# Task
Each entry below is to be transcribed exactly; pictures are not copied.

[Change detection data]
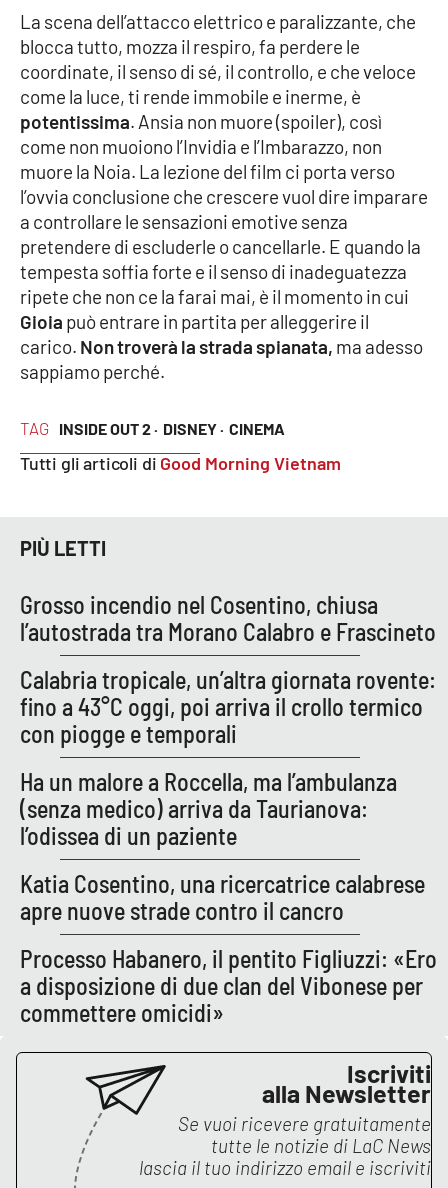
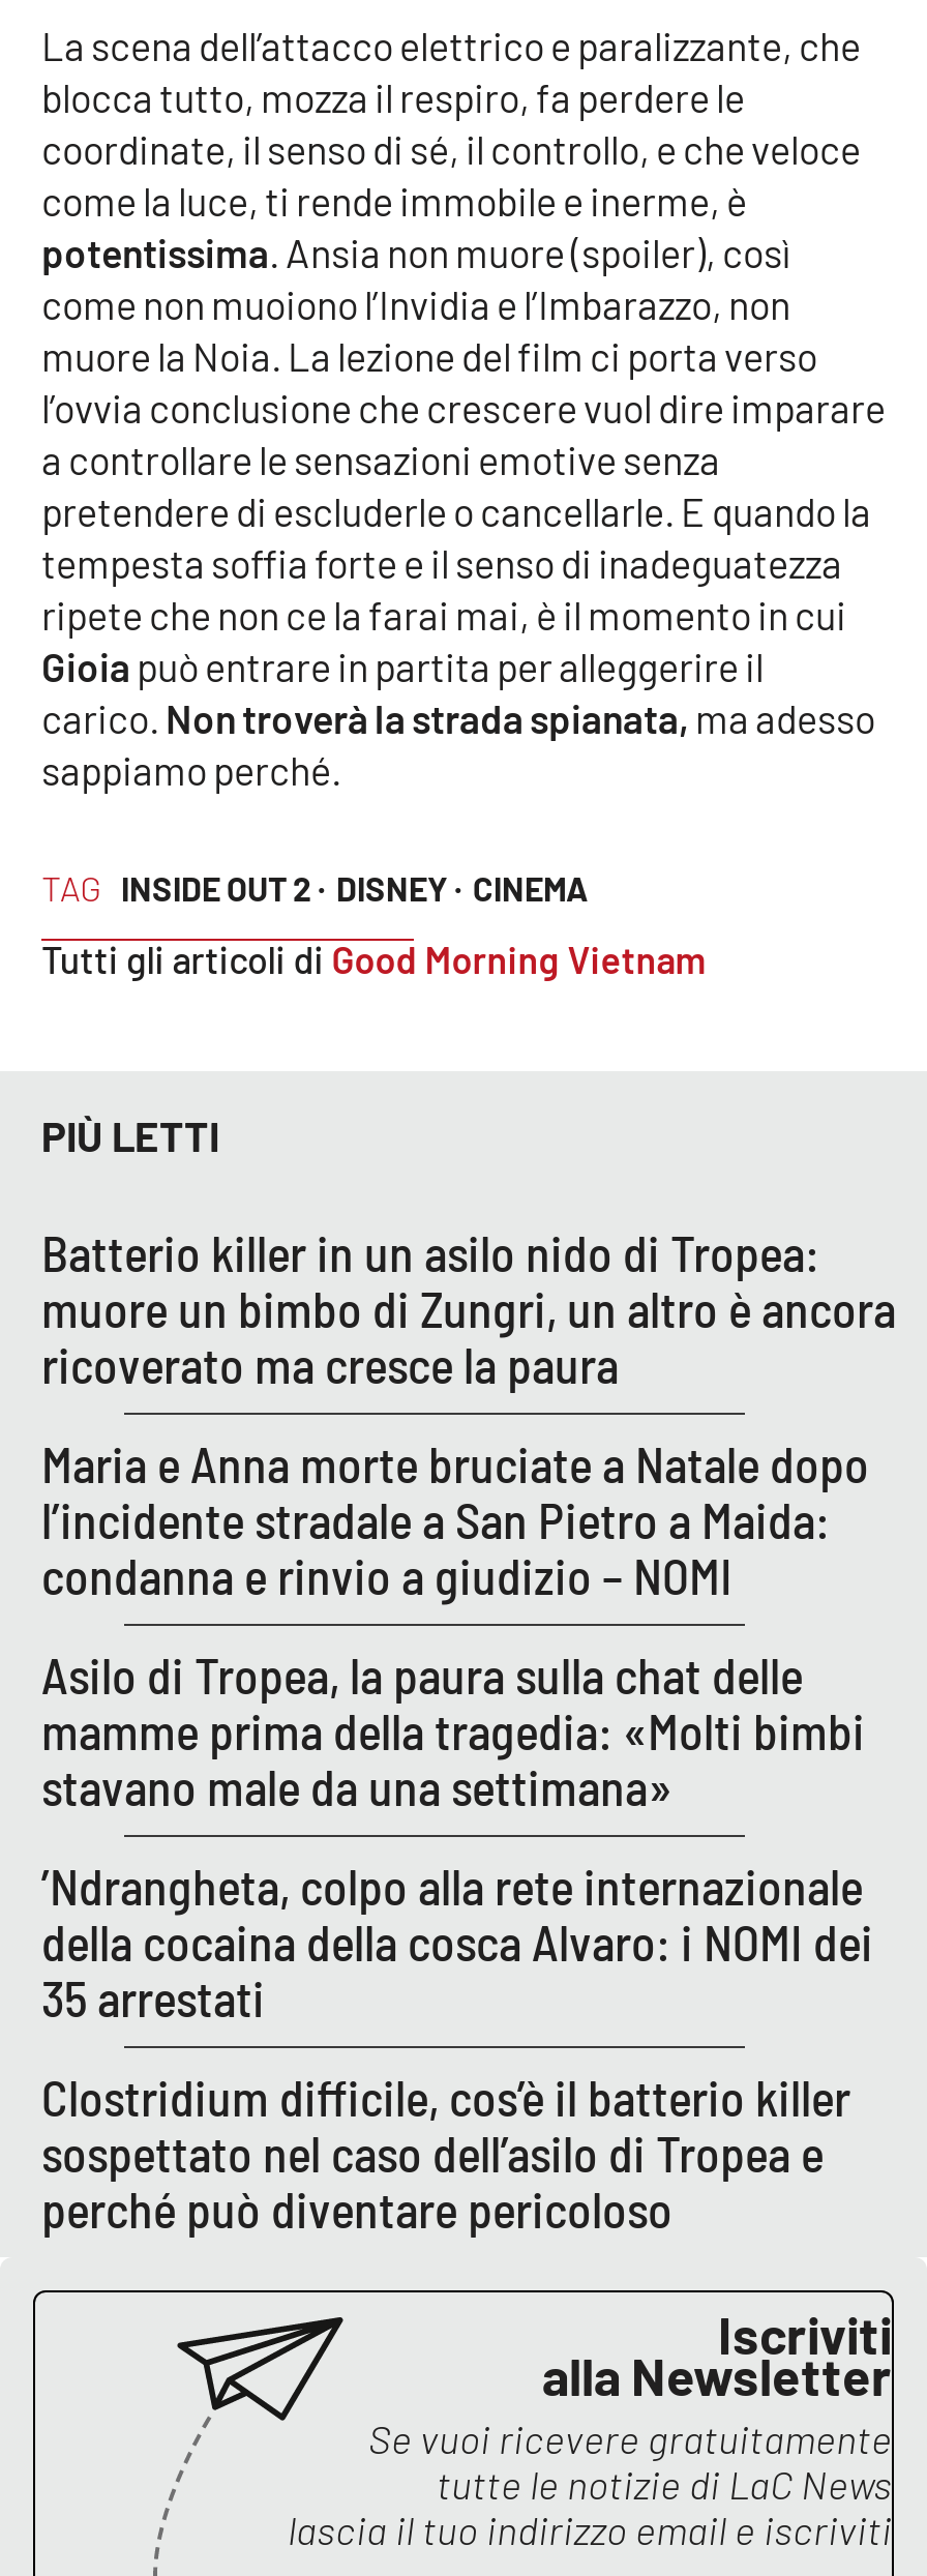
[20,590,436,646] Grosso incendio nel Cosentino, chiusa | l’autostrada tra Morano Calabro e Frascineto -> [41,1222,896,1394] Batterio killer in un asilo nido di Tropea: | muore un bimbo di Zungri, un altro è ancora | ricoverato ma cresce la paura
[20,665,436,748] Calabria tropicale, un’altra giornata rovente: | fino a 43°C oggi, poi arriva il crollo termico | con piogge e temporali -> [41,1433,869,1605] Maria e Anna morte bruciate a Natale dopo | l’incidente stradale a San Pietro a Maida: | condanna e rinvio a giudizio – NOMI
[20,767,397,850] Ha un malore a Roccella, ma l’ambulanza | (senza medico) arriva da Taurianova: | l’odissea di un paziente -> [41,1645,865,1816] Asilo di Tropea, la paura sulla chat delle | mamme prima della tragedia: «Molti bimbi | stavano male da una settimana»
[20,869,425,925] Katia Cosentino, una ricercatrice calabrese | apre nuove strade contro il cancro -> [41,1856,873,2027] ’Ndrangheta, colpo alla rete internazionale | della cocaina della cosca Alvaro: i NOMI dei | 35 arrestati
[20,944,437,1027] Processo Habanero, il pentito Figliuzzi: «Ero | a disposizione di due clan del Vibonese per | commettere omicidi» -> [41,2067,850,2239] Clostridium difficile, cos’è il batterio killer | sospettato nel caso dell’asilo di Tropea e | perché può diventare pericoloso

# Exercise answer
[20,590,436,646] Grosso incendio nel Cosentino, chiusa | l’autostrada tra Morano Calabro e Frascineto -> [41,1222,896,1394] Batterio killer in un asilo nido di Tropea: | muore un bimbo di Zungri, un altro è ancora | ricoverato ma cresce la paura
[20,665,436,748] Calabria tropicale, un’altra giornata rovente: | fino a 43°C oggi, poi arriva il crollo termico | con piogge e temporali -> [41,1433,869,1605] Maria e Anna morte bruciate a Natale dopo | l’incidente stradale a San Pietro a Maida: | condanna e rinvio a giudizio – NOMI
[20,767,397,850] Ha un malore a Roccella, ma l’ambulanza | (senza medico) arriva da Taurianova: | l’odissea di un paziente -> [41,1645,865,1816] Asilo di Tropea, la paura sulla chat delle | mamme prima della tragedia: «Molti bimbi | stavano male da una settimana»
[20,869,425,925] Katia Cosentino, una ricercatrice calabrese | apre nuove strade contro il cancro -> [41,1856,873,2027] ’Ndrangheta, colpo alla rete internazionale | della cocaina della cosca Alvaro: i NOMI dei | 35 arrestati
[20,944,437,1027] Processo Habanero, il pentito Figliuzzi: «Ero | a disposizione di due clan del Vibonese per | commettere omicidi» -> [41,2067,850,2239] Clostridium difficile, cos’è il batterio killer | sospettato nel caso dell’asilo di Tropea e | perché può diventare pericoloso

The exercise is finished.